● THE TASK
Transcribe the data below verbatim from the line with "- REVIEW_MAX_FILE_SIZE: Maximum" to the line with "LLM should approach its code review.". Include both of those lines.

● MATERIAL SHOWN
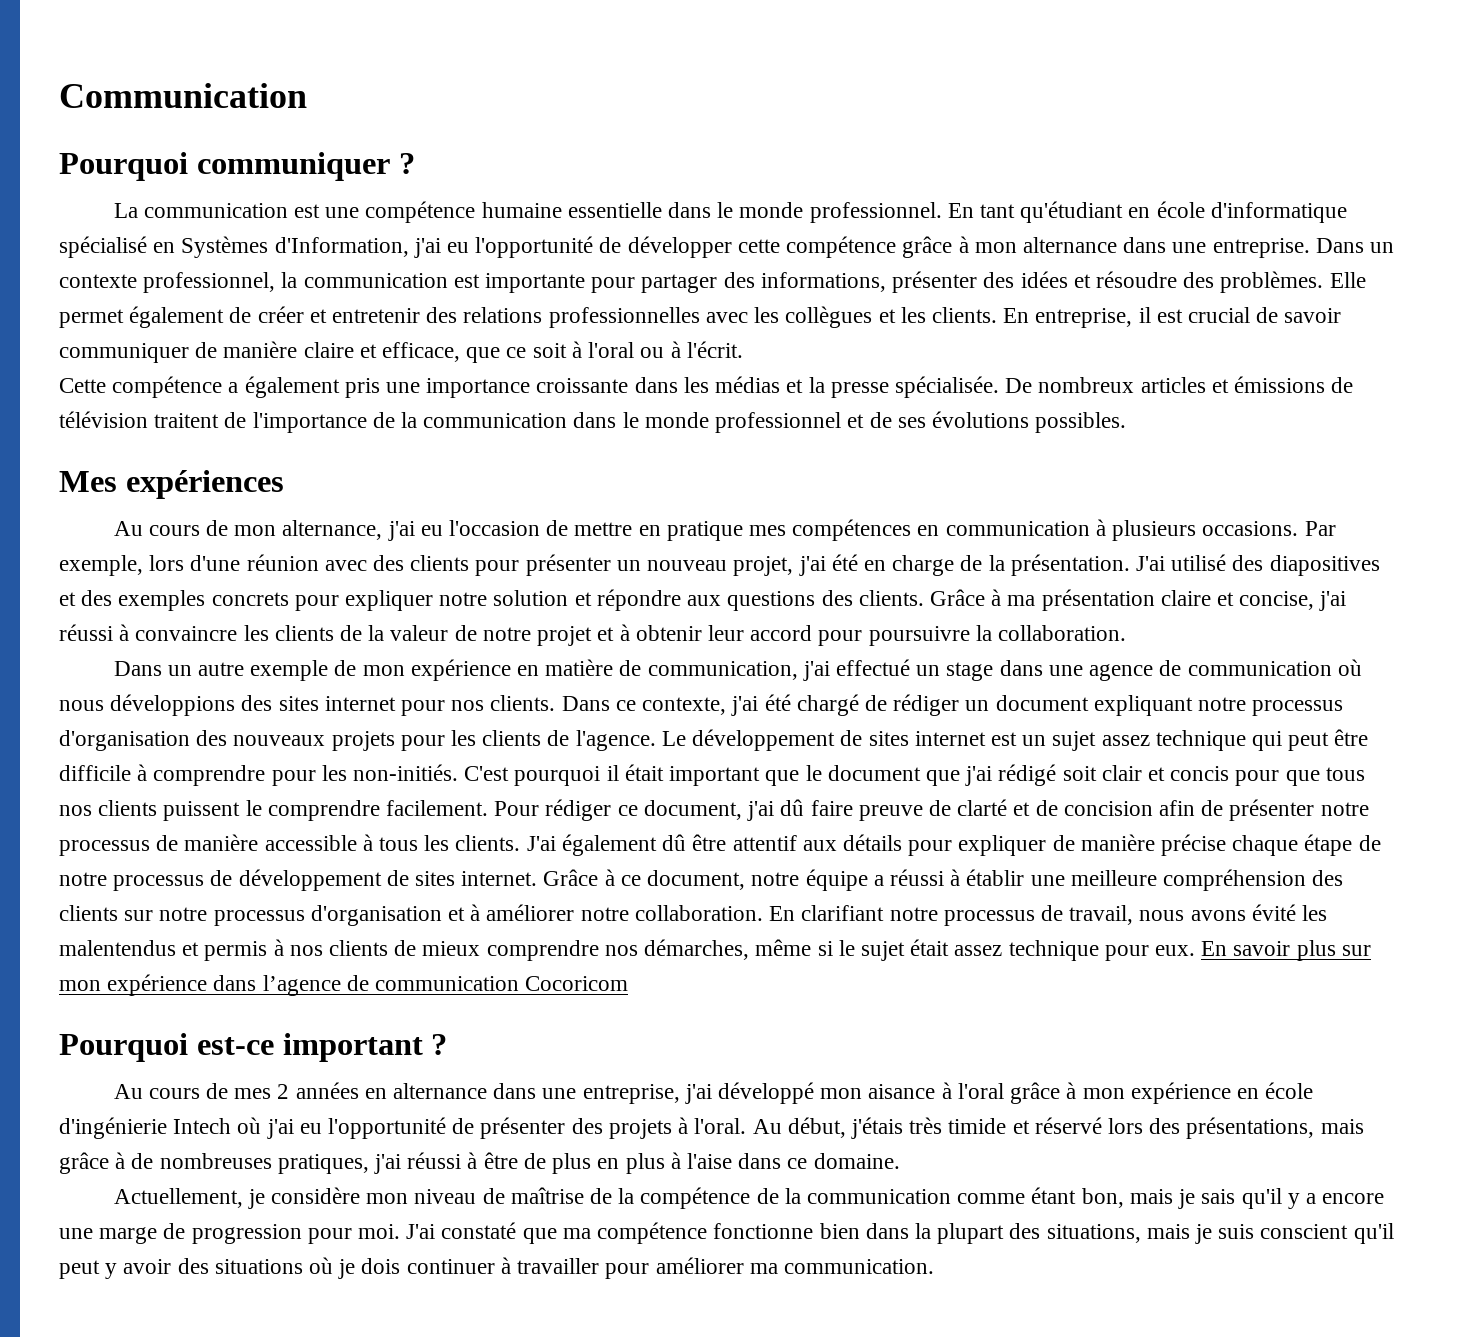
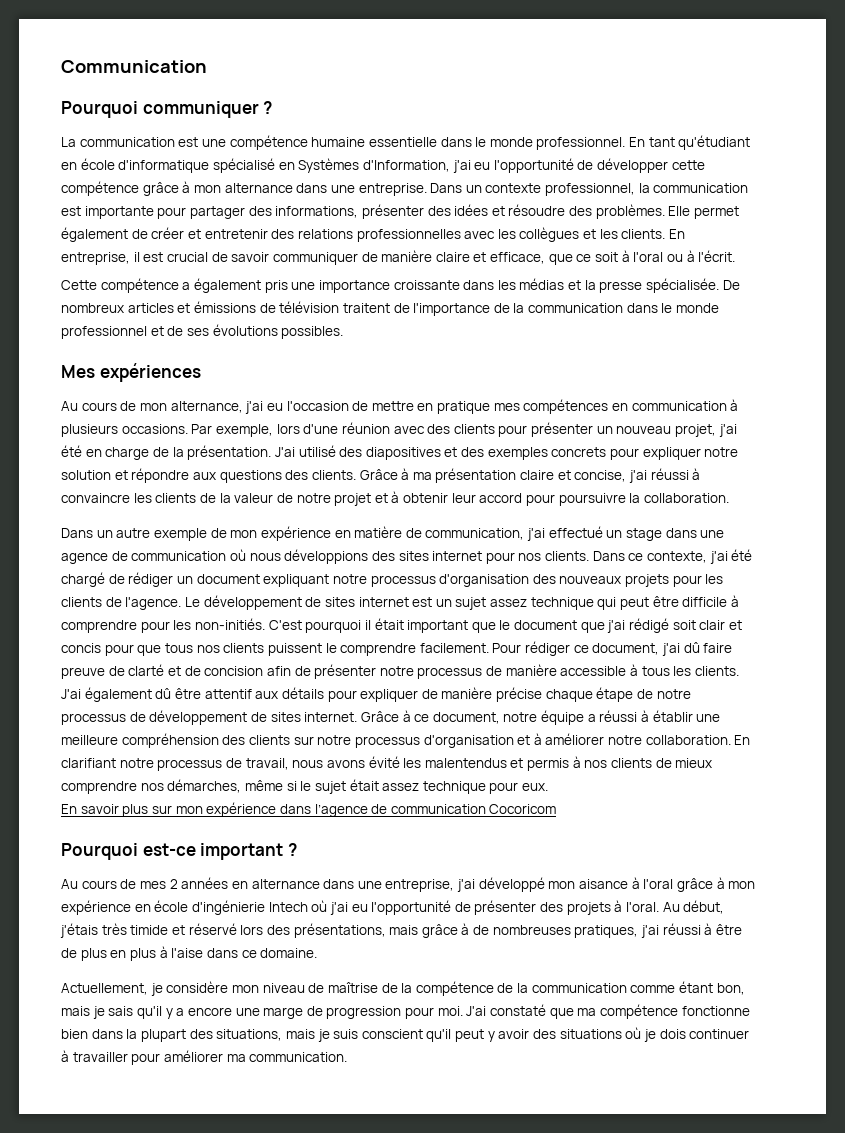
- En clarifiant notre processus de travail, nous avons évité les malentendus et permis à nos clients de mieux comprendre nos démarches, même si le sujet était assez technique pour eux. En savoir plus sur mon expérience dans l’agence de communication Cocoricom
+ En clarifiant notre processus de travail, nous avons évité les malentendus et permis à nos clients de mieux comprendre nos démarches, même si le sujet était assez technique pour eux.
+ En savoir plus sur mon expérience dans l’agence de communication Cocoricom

---

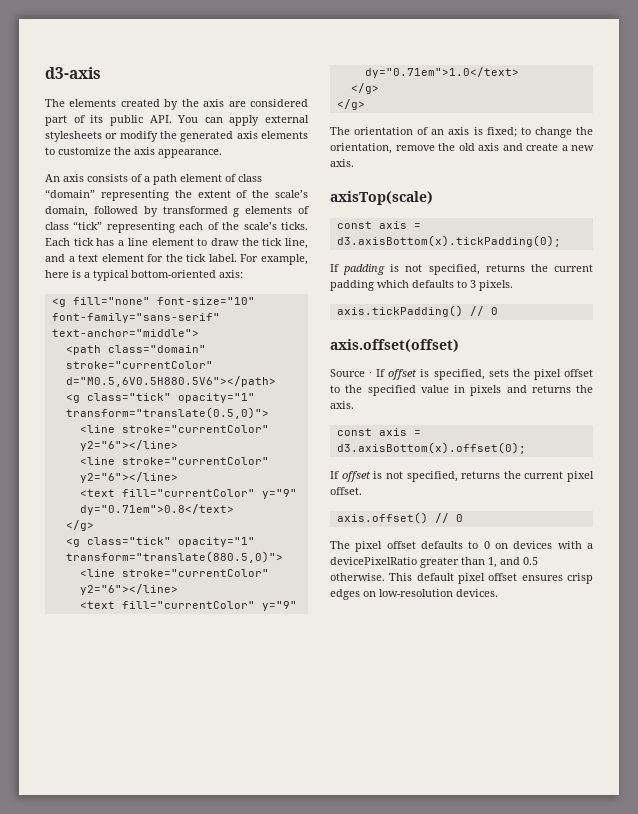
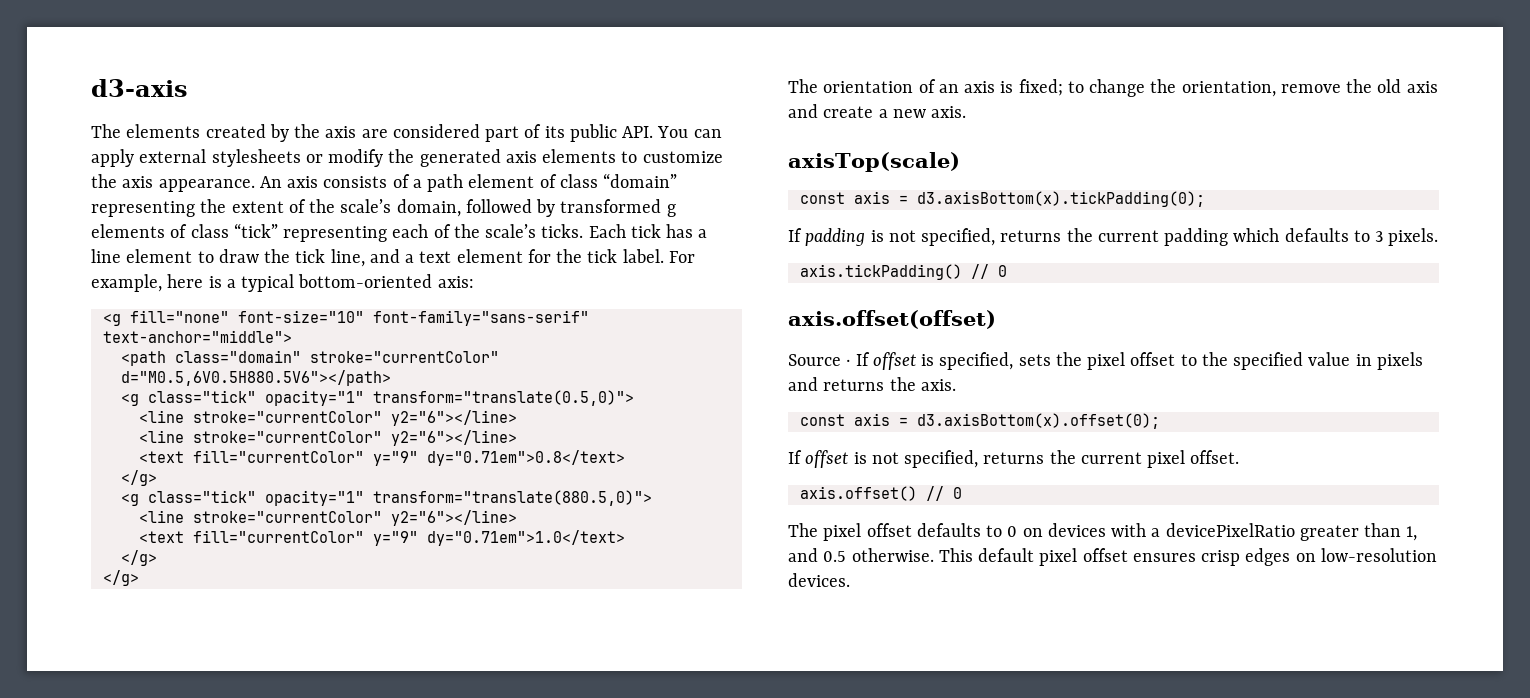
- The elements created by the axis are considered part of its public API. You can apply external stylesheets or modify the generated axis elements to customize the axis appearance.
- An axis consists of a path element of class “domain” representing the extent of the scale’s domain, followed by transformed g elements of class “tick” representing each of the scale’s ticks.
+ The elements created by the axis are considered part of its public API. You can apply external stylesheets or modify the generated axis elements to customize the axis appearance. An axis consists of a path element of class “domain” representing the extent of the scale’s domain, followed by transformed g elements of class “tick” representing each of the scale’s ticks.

...

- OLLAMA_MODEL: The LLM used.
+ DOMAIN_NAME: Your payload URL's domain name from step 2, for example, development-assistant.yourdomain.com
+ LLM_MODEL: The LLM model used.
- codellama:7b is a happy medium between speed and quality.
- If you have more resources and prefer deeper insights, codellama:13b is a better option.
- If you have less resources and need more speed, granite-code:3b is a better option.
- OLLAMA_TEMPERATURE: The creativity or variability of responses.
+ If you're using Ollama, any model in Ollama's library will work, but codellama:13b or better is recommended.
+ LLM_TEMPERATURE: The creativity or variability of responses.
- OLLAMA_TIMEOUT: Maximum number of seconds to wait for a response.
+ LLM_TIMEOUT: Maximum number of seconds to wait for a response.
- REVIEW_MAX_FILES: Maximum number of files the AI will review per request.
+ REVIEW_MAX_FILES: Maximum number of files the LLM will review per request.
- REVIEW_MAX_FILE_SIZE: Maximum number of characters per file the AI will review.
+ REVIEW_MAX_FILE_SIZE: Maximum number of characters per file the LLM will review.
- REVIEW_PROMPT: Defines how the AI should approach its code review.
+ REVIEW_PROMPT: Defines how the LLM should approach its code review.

● OUTPUT FOR THIS TASK
- REVIEW_MAX_FILE_SIZE: Maximum number of characters per file the AI will review.
+ REVIEW_MAX_FILE_SIZE: Maximum number of characters per file the LLM will review.
- REVIEW_PROMPT: Defines how the AI should approach its code review.
+ REVIEW_PROMPT: Defines how the LLM should approach its code review.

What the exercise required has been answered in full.